New issue from Dietmar Kühl: bulk vs. task_scheduler

dietmarkuehl · web-flow · commit 07a4482f0fa7 · 2025-09-01T12:47:30.000+01:00
diff --git a/xml/issue4336.xml b/xml/issue4336.xml
@@ -0,0 +1,102 @@
+<?xml version='1.0' encoding='utf-8' standalone='no'?>
+<!DOCTYPE issue SYSTEM "lwg-issue.dtd">
+
+<issue num="4336" status="New">
+<title><code>bulk</code> vs. <code>task_scheduler</code></title>
+<section><sref ref="[exec.task.scheduler]"/></section>
+<submitter>Dietmar Kühl</submitter>
+<date>31 Aug 2025</date>
+<priority>99</priority>
+
+<discussion>
+<p>
+Normally, the scheduler type used by an operation can be deduced
+when a sender is <code>connect</code>ed to a receiver from the
+receiver's environment. The body of a coroutine cannot know about
+the receiver the <code>task</code> sender gets <code>connect</code>ed
+to. The implication is that the type of the scheduler used by the
+coroutine needs to be known when the <code>task</code> is created.
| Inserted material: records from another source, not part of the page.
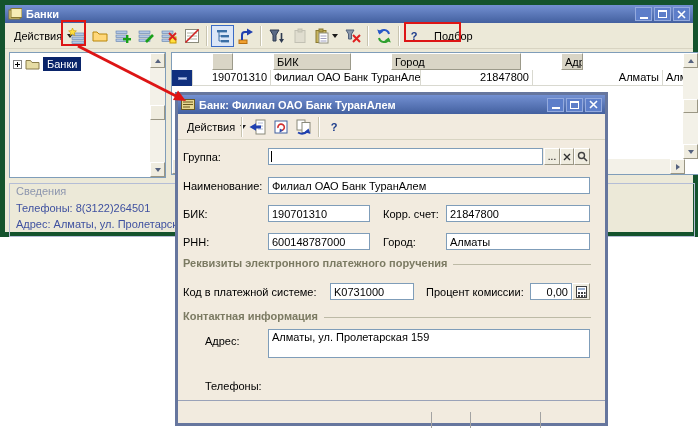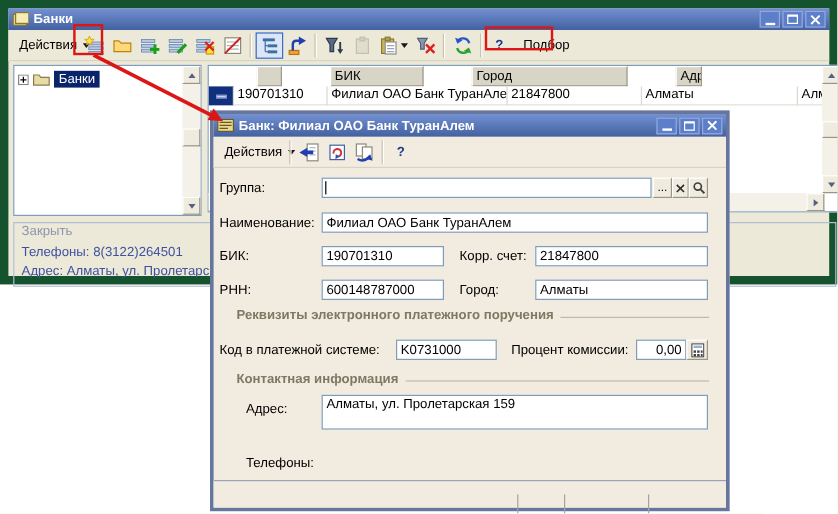--- a/index.html
+++ b/index.html
@@ -7,7 +7,7 @@
   #stage { position:relative; width:698px; height:428px; overflow:hidden; background:#fff; }
 
   
-  .main-win { position:absolute; left:0; top:0; width:698px; height:237px; border:7px solid #14532d; background:#ece9d8; z-index:1; }
+  .main-win { position:absolute; left:0; top:0; width:698px; height:237px; border:5px solid #14532d; background:#ece9d8; z-index:1;text-align:right; }
   .dialog  { position:absolute; left:175px; top:92px; width:433px; height:334px; border:3px solid #66769e; background:#f2ebdf; z-index:5; }
 
   .titlebar { position:absolute; left:0; top:0; right:0; height:18px; background:linear-gradient(#7390d2,#43609f); display:flex; align-items:center; gap:4px; padding:0 3px; color:#fff; font-weight:bold; }

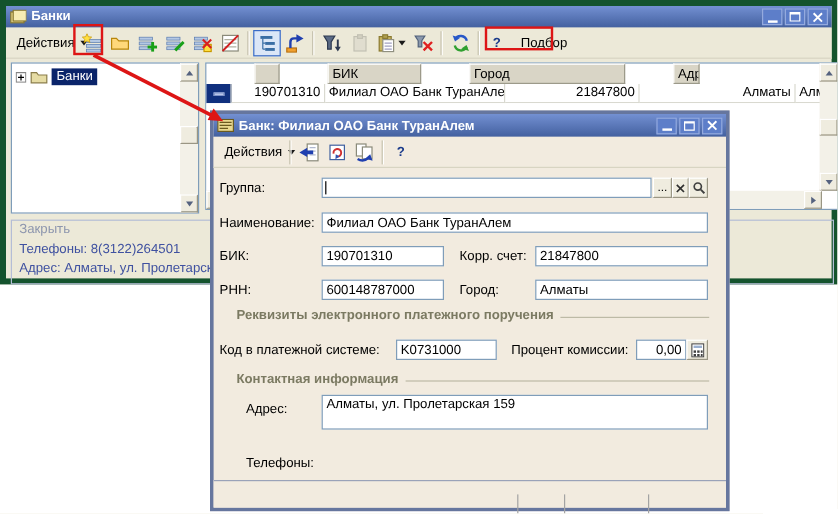--- a/index.html
+++ b/index.html
@@ -293,7 +293,7 @@
     </div>
 
     <div class="infobox">
-      <span class="info-title">Закрыть</span>
+      <span class="info-title">Сведения</span>
       <span class="info-line1">Телефоны: 8(3122)264501</span>
       <span class="info-line2">Адрес: Алматы, ул. Пролетарская</span>
     </div>

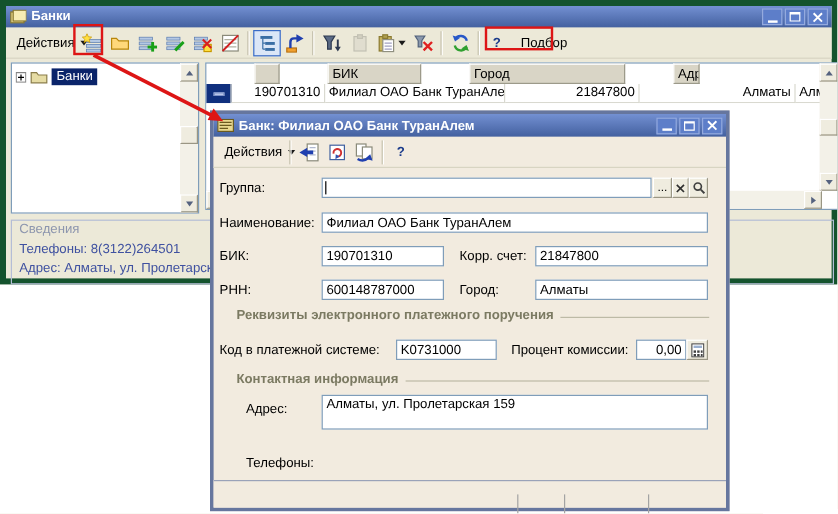--- a/index.html
+++ b/index.html
@@ -64,7 +64,7 @@
   .fld { position:absolute; height:17px; border:1px solid #7f9db9; background:#fff; font-family:"Liberation Sans","DejaVu Sans",sans-serif; font-size:11px; padding:1px 3px; }
   textarea.fld { resize:none; overflow:hidden; line-height:13px; }
   .minibtn { position:absolute; height:17px; background:#efecdf; border:1px solid; border-color:#fff #9a9684 #9a9684 #fff; display:flex; align-items:center; justify-content:center; font-size:10px; }
-  .section { position:absolute; left:19px; right:14px; display:flex; align-items:center; gap:6px; font-weight:bold; color:#7b7a62;text-align:right; }
+  .section { position:absolute; left:5px; right:14px; display:flex; align-items:center; gap:6px; font-weight:bold; color:#7b7a62;text-align:right; }
   .section .rule { flex:1; border-top:1px solid #bdbaa6; margin-top:2px; }
   .btnbar { position:absolute; left:0; right:0; bottom:0; height:23px; border-top:1px solid #9aa2b8; display:flex; justify-content:flex-end; align-items:center; background:#f2ebdf; }
   .dbtn { padding:16px 11px; border-left:1px solid #a3a3a3;margin-top:44px; }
+To still allow custom schedulers used when connecting, the type-erased
+scheduler <code>task_scheduler</code> is used. However, that leads
+to surprises when algorithms are customised for a scheduler as is,
+e.g., the case for <code>bulk</code> when used with a
+<code>parallel_scheduler</code>: if <code>bulk</code> is
+<code>co_awaited</code> within a coroutine using
+<code>task_scheduler</code> it will use the default implementation
+of <code>bulk</code> which sequentially executes the work, even if
+the <code>task_scheduler</code> was initialised with a
+<code>parallel_scheduler</code> (the exact invocation may actually
+be slightly different or need to use <code>bulk_chunked</code> or
+<code>bulk_unchunked</code> but that isn't the point being made):
+</p>
+
+<pre>
+struct env {
+    auto query(ex::get_scheduler_t) const noexcept { return ex::parallel_scheduler(); }
+};
+struct work {
+    auto operator()(std::size_t s){ /*...*/ };
+};
+
+ex::sync_wait(
+    ex::write_env(ex::bulk(ex::just(), 16u, work{}),
+    env{}
+));
+ex::sync_wait(ex::write_env(
+    []()->ex::task&lt;void, ex::env&lt;&gt;>&gt;{ co_await ex::bulk(ex::just(), 16u, work{}); }(),
+    env{}
+));
+</pre>
+
+<p>
+The two invocations should probably both execute the work in parallel
+but the coroutine version doesnt: it uses the <code>task_scheduler</code>
+which doesnt have a specialised version of <code>bulk</code> to
+potentially delegate in a type-erased form to the underlying
+scheduler. It is straight forward to move the <code>write_env</code>
+wrapper inside the coroutine which fixes the problem in this case
+but this need introduces the potential for a subtle performance
+bug. The problem is sadly not limited to a particular scheduler or
+a particular algorithm: any scheduler/algorithm combination which
+may get specialised can suffer from the specialised algorithm not
+being picked up.
+</p>
+
+<p>
+There are a few ways this problem can be addressed (this list of
+options is almost certainly incomplete):
+</p>
+
+<ul>
+<li>Accept the situation as is and advise users to be careful about
+customised algorithms like bulk when using
+<code>task_scheduler</code>.</li>
+<li>Extend the interface of <code>task_scheduler</code> to deal
+with a set of algorithms for which it provides a type-erased
+interface. The interface would likely be more constrained and it
+would use virtual dispatch at run-time. However, the set of covered
+algorithms would necessarily be limited in some form.</li>
+<li>To avoid the trap, make the use of known algorithms incompatible
+with the use of <code>task_scheduler</code>, i.e., customise these
+algorithms for <code>task_scheduler</code> such that a compile-time
+error is produced.</li>
+</ul>
+<p>
+A user who knows that the main purpose of a coroutine is to executed
+an algorithm customised for a certain scheduler can use <code>task&lt;T,
+E&gt;</code> with an environment <code>E</code> specifying exactly
+that scheduler type.  However, this use may be nested within some
+sender being <code>co_awaited</code> and users need to be aware
+that the customisation wouldnt be picked up. Any approach I'm
+currently aware of will have the problem that customised versions
+of an algorithm are not used for algorithms we are currently unaware
+of.
+</p>
+</discussion>
+
+<resolution>
+<p>
+</p>
+</resolution>
+
+</issue>